▶ **GIVEN DATA**
————

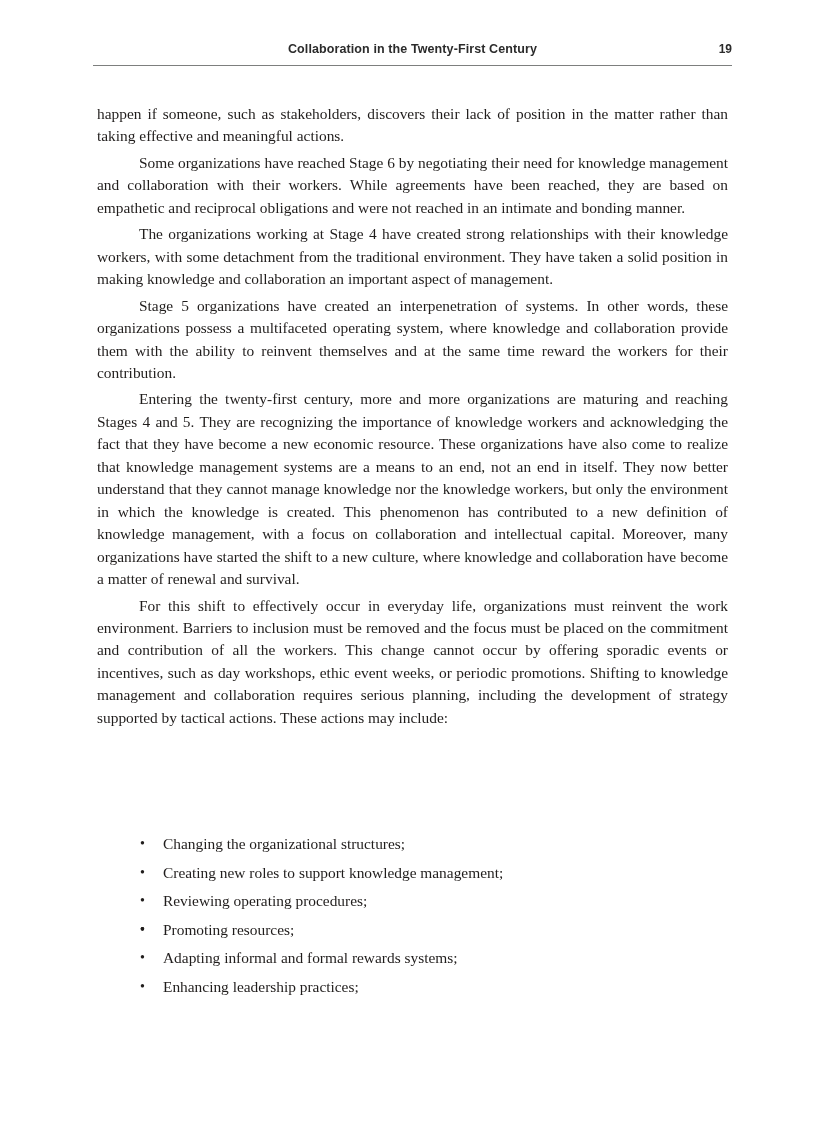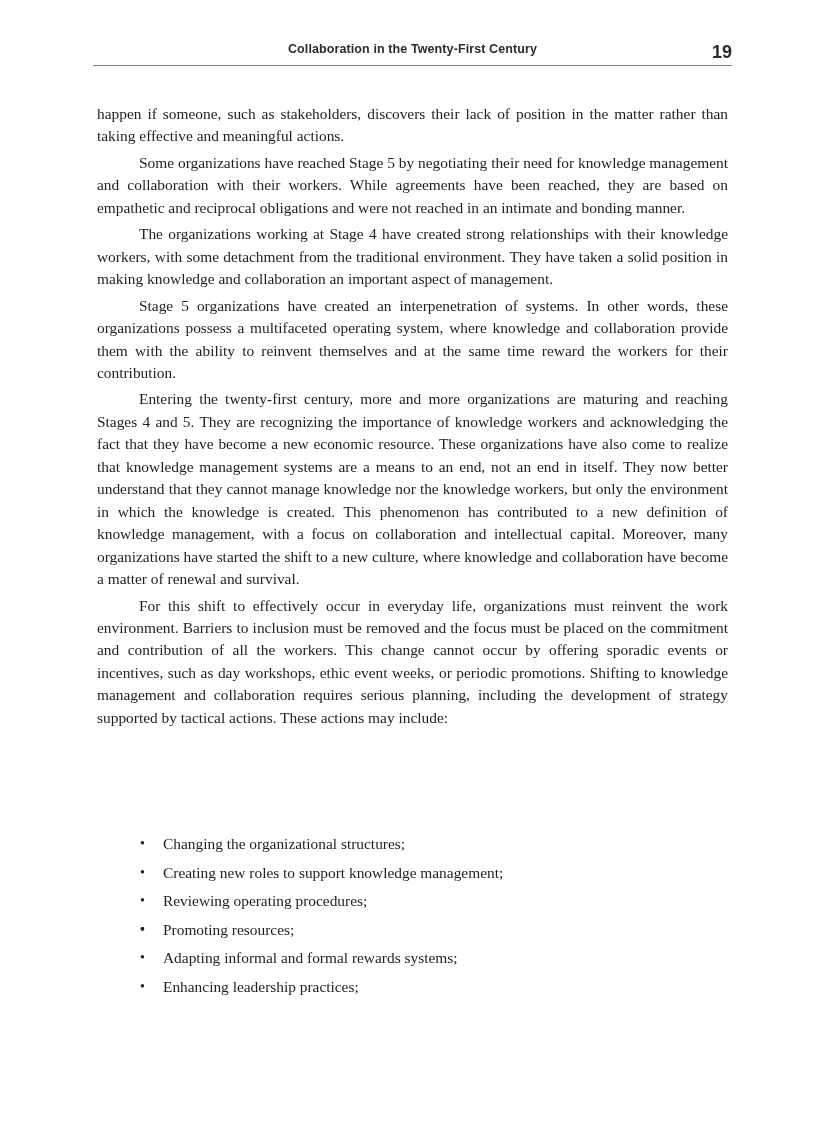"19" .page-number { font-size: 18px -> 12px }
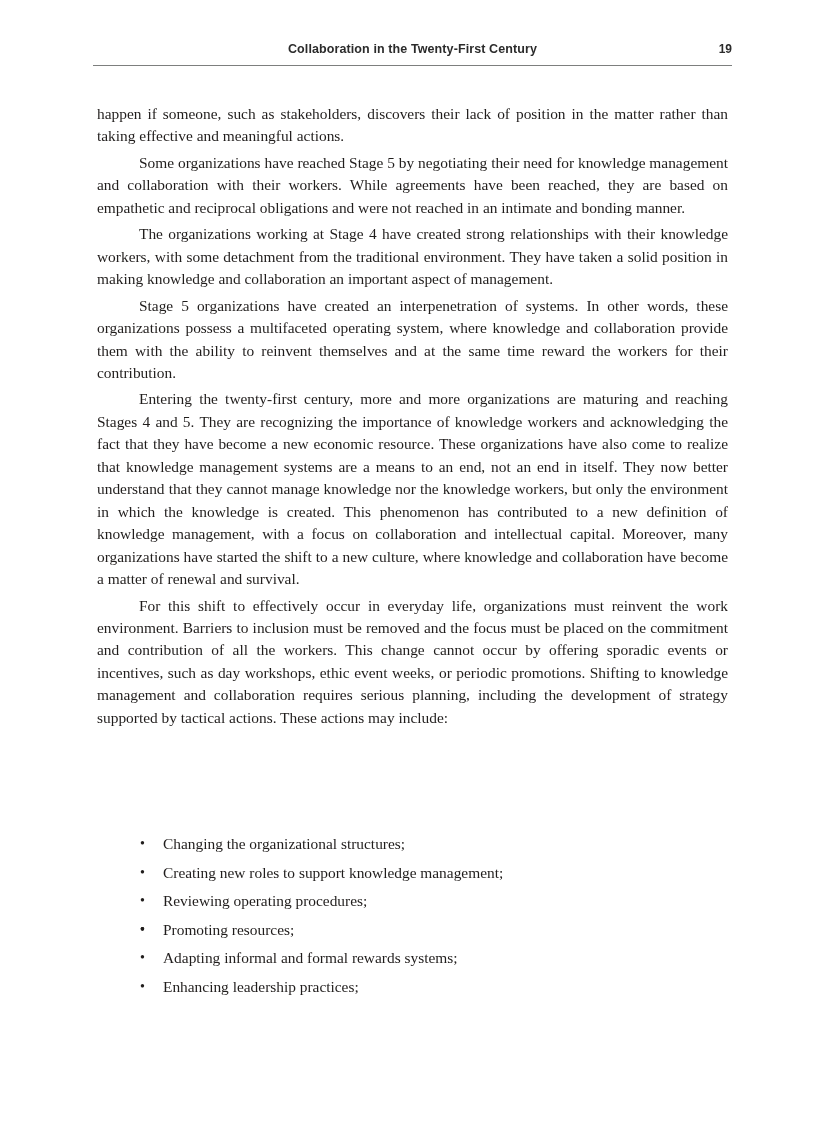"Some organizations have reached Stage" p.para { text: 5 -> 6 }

————

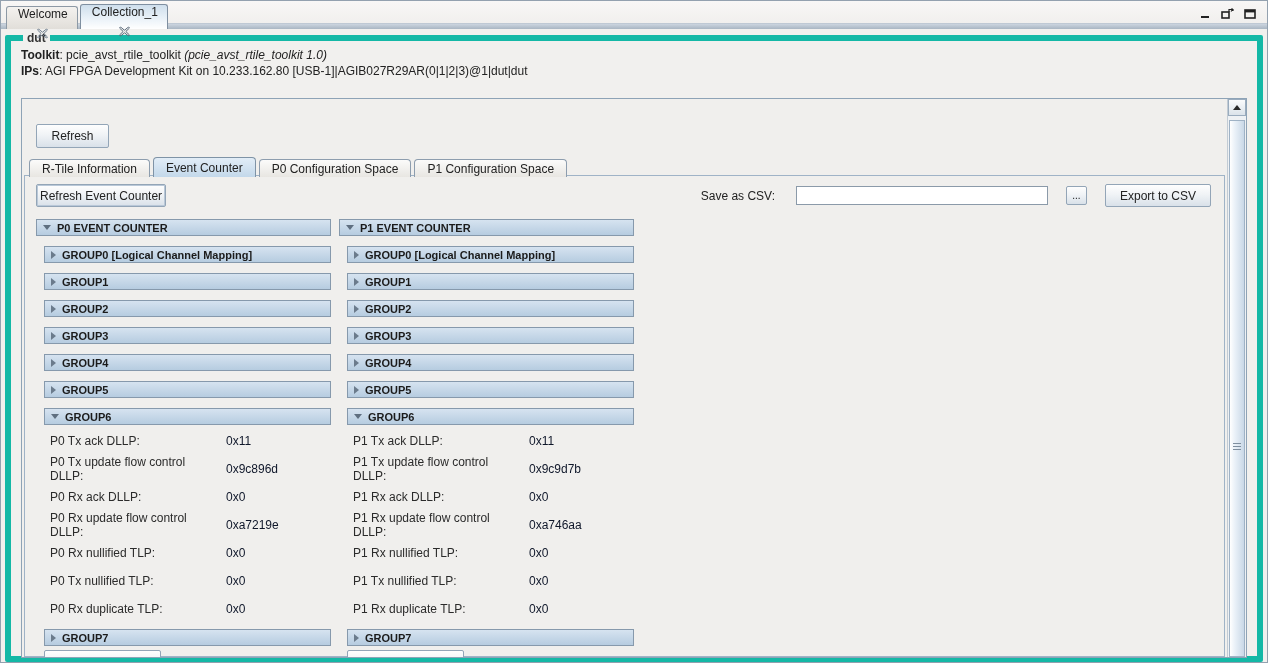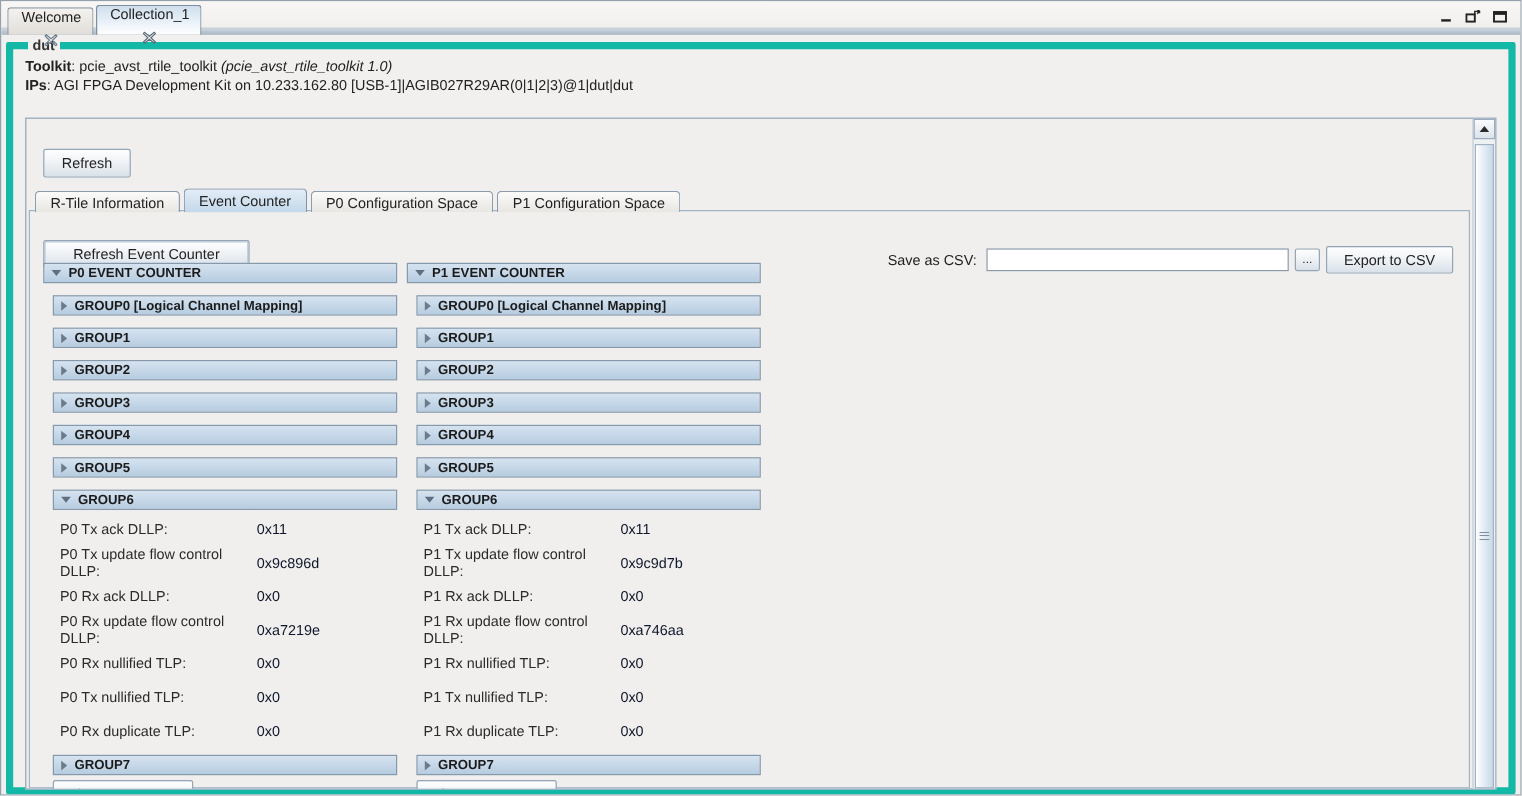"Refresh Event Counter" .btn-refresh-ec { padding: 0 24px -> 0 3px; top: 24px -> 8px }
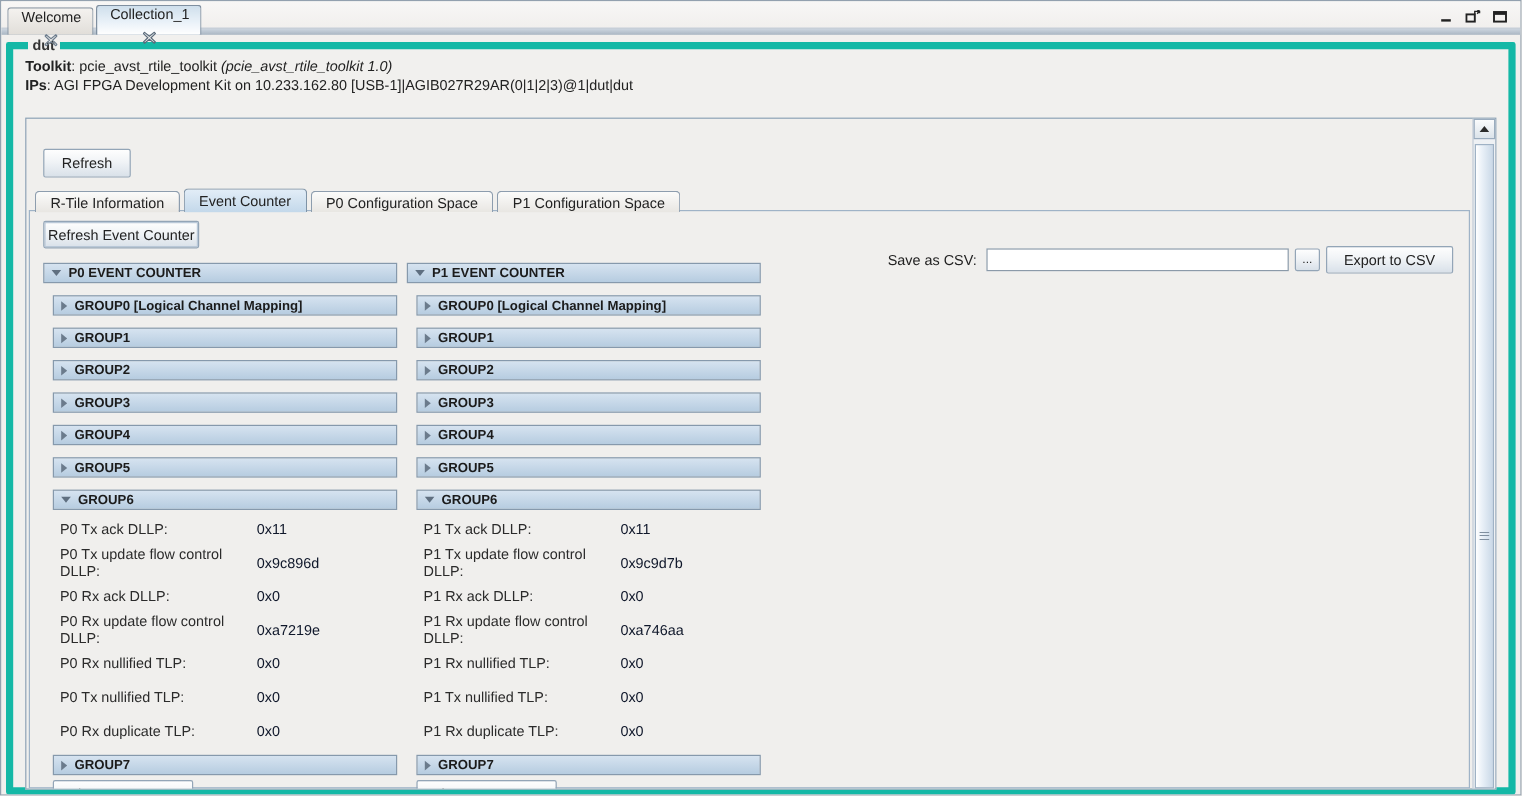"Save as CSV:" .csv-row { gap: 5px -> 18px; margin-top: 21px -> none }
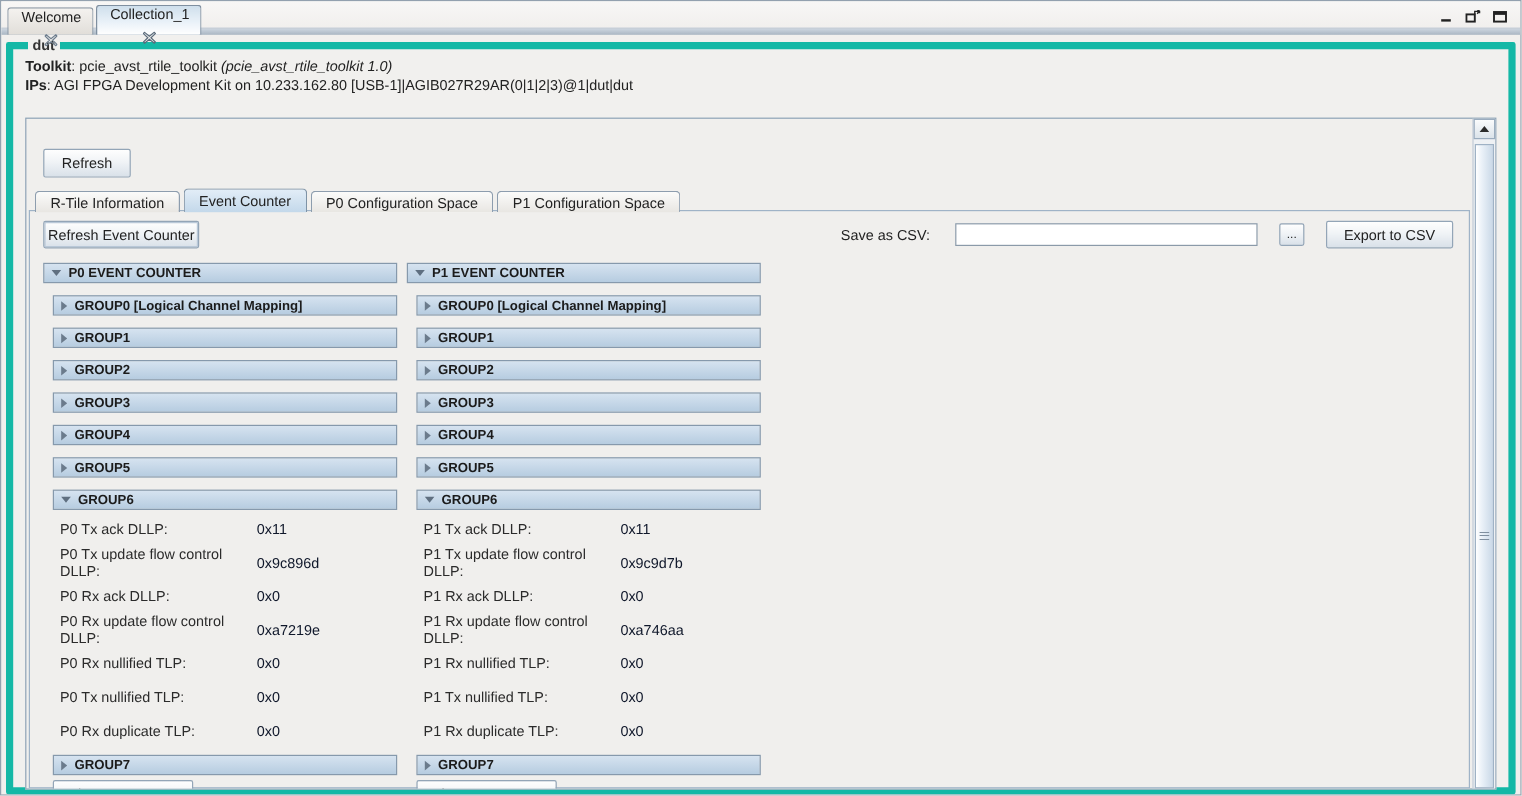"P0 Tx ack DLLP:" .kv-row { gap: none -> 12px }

————

▶ **EXERCISE BRIEF**
Look above for the line with "gap: 5px ->" and the line with "gap: none ->". Give again exactly those two lines and all lines between them, pictures excluded.

▶ **ANSWER BOX**
"Save as CSV:" .csv-row { gap: 5px -> 18px; margin-top: 21px -> none }
"P0 Tx ack DLLP:" .kv-row { gap: none -> 12px }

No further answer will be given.